[Web page edit records]
+ + + + + + +
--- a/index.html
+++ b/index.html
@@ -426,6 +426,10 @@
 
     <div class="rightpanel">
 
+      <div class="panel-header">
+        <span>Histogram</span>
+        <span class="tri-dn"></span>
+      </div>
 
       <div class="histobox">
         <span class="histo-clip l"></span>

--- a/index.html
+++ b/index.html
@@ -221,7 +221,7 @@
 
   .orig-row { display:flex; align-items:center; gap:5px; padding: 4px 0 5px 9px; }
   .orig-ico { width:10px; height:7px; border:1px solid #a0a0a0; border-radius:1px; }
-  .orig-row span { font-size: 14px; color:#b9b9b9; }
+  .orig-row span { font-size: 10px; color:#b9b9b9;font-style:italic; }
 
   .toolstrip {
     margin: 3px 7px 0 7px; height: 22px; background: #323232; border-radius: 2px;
+ + + + + + +
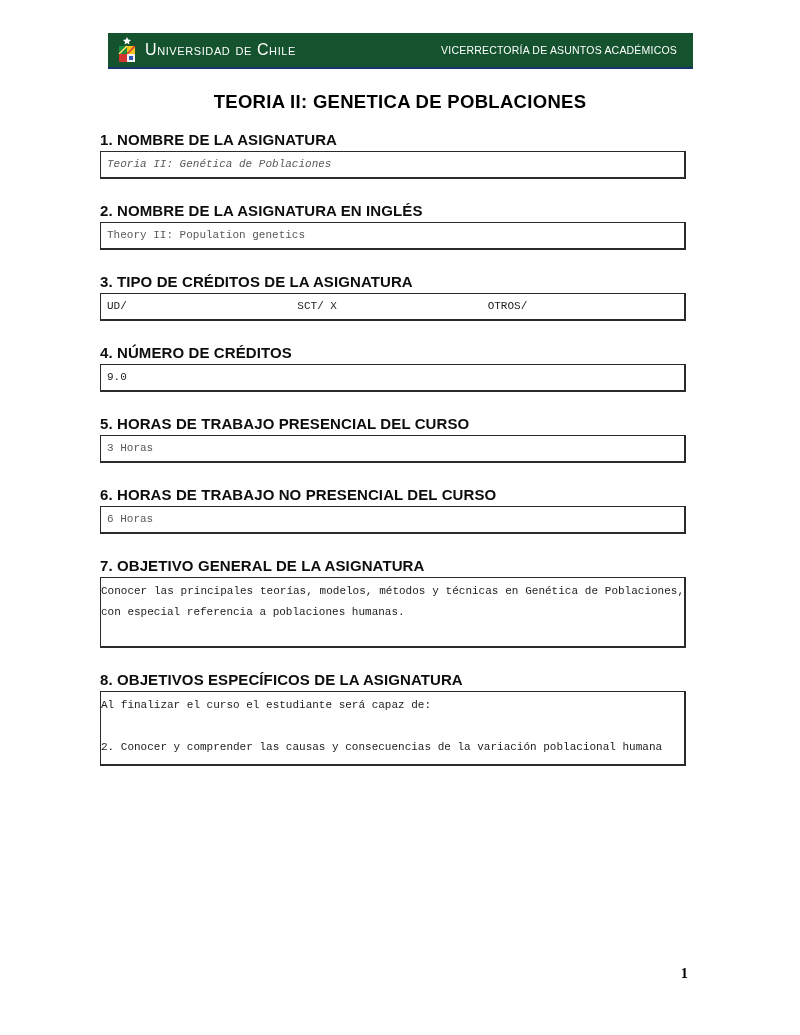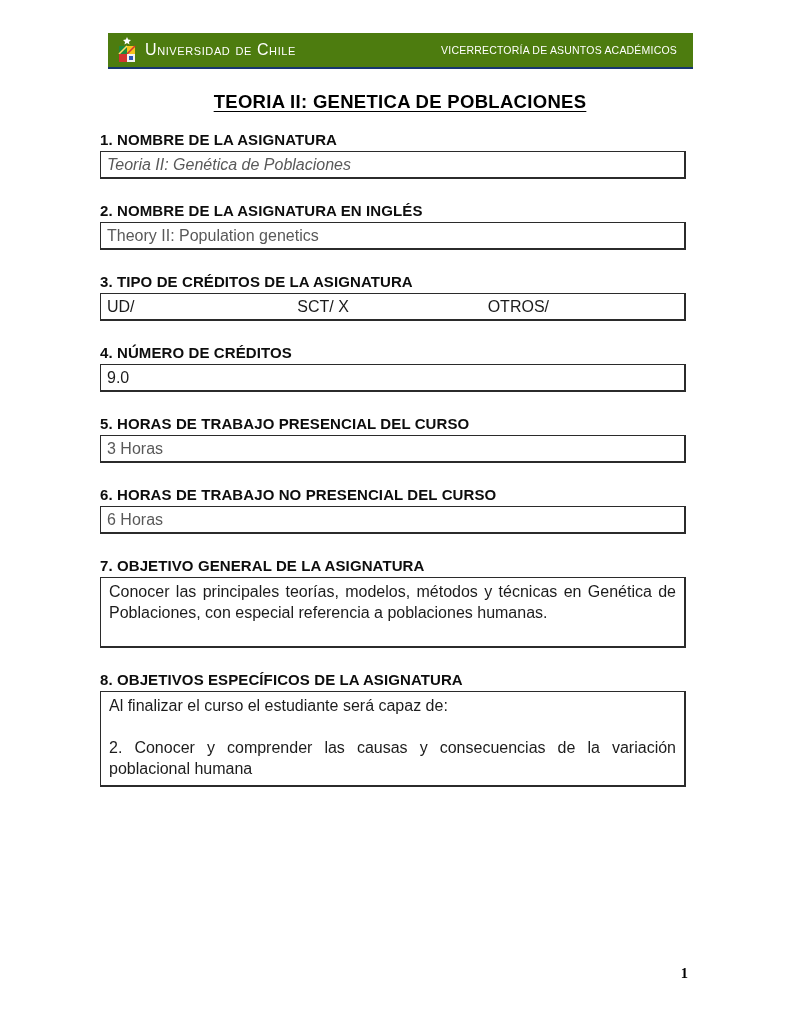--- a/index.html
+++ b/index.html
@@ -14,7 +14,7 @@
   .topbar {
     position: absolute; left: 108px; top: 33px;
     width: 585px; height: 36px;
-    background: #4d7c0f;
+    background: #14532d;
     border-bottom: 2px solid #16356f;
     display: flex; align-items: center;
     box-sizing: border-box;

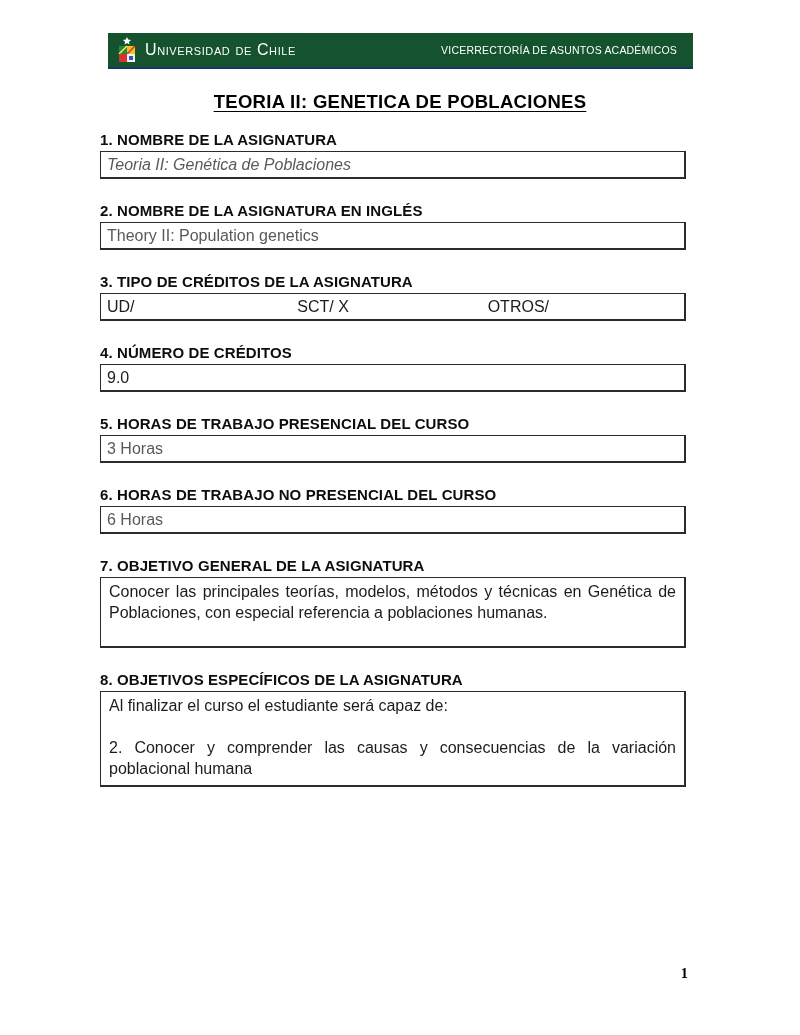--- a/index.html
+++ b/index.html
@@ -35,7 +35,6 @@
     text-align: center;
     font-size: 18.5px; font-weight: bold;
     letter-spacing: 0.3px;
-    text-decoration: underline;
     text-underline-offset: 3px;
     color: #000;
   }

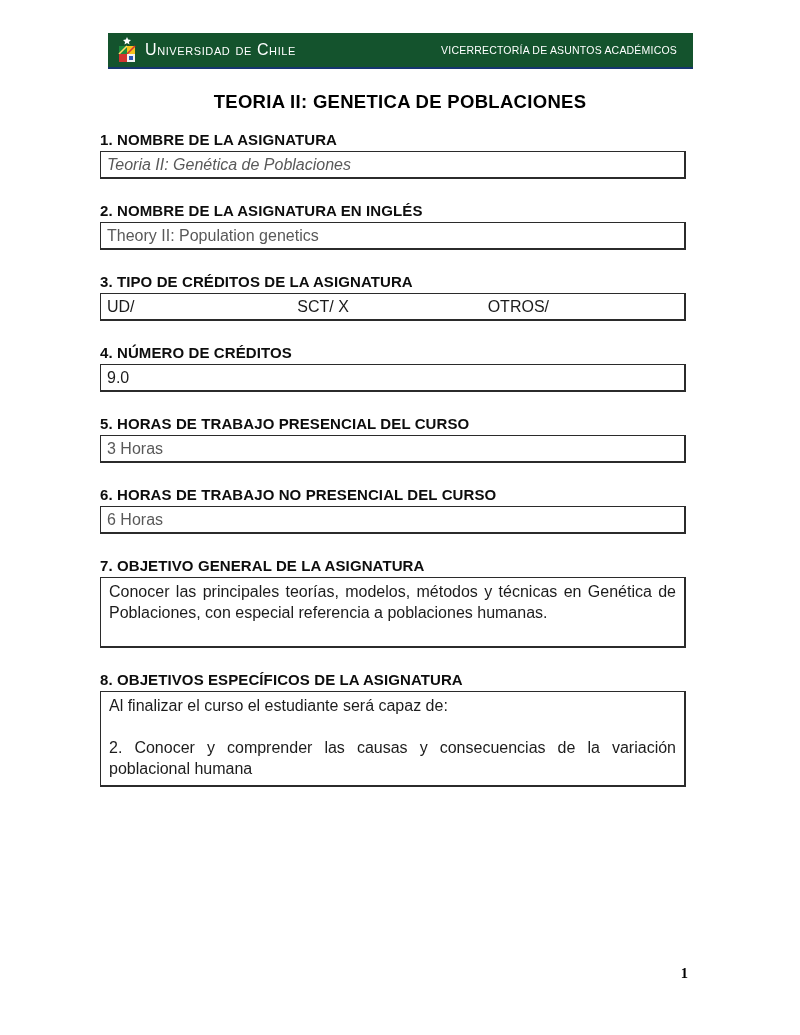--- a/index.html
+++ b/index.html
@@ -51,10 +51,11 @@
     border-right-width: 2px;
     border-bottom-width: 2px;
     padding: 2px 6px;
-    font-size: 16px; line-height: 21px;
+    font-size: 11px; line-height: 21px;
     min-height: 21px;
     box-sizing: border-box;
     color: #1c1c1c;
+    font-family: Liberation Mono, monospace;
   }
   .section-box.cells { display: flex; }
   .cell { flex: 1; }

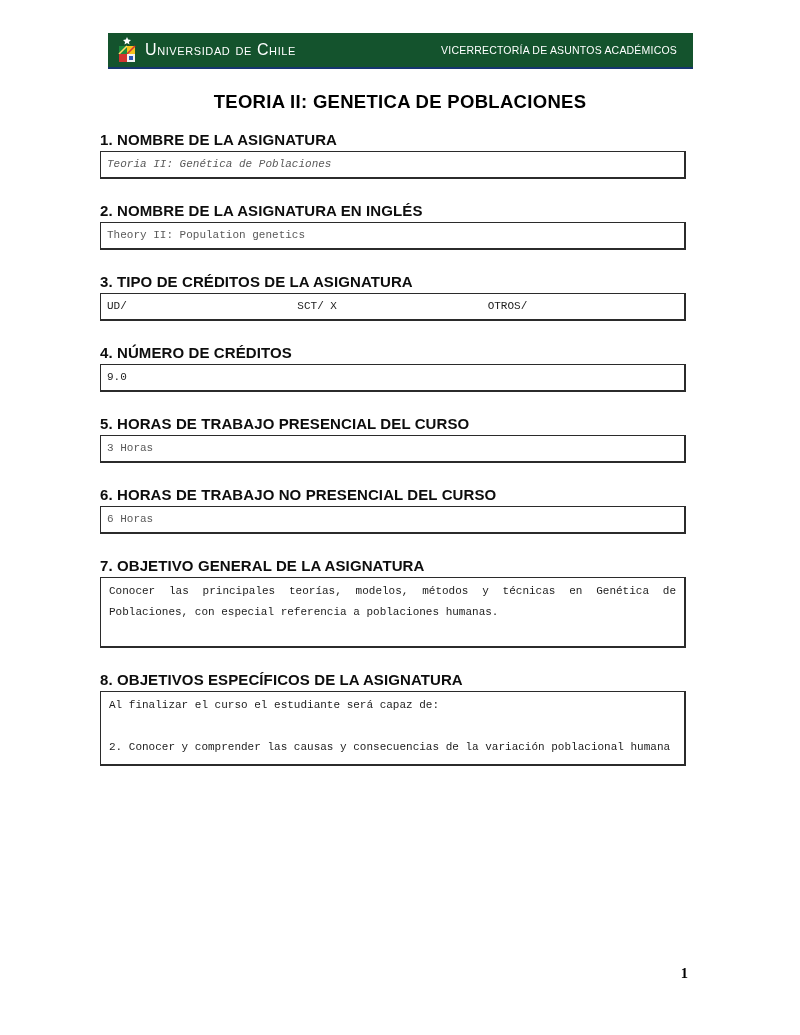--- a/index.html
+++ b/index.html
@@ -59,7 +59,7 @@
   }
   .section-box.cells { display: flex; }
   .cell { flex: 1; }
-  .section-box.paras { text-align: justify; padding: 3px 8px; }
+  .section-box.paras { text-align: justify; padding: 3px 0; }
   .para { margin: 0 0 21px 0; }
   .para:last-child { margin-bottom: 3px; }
+ + + + + + +
- _What is required_
For the word "background", count the lines in the records that contain it. Give the number and no other words.

- _Solution below_
3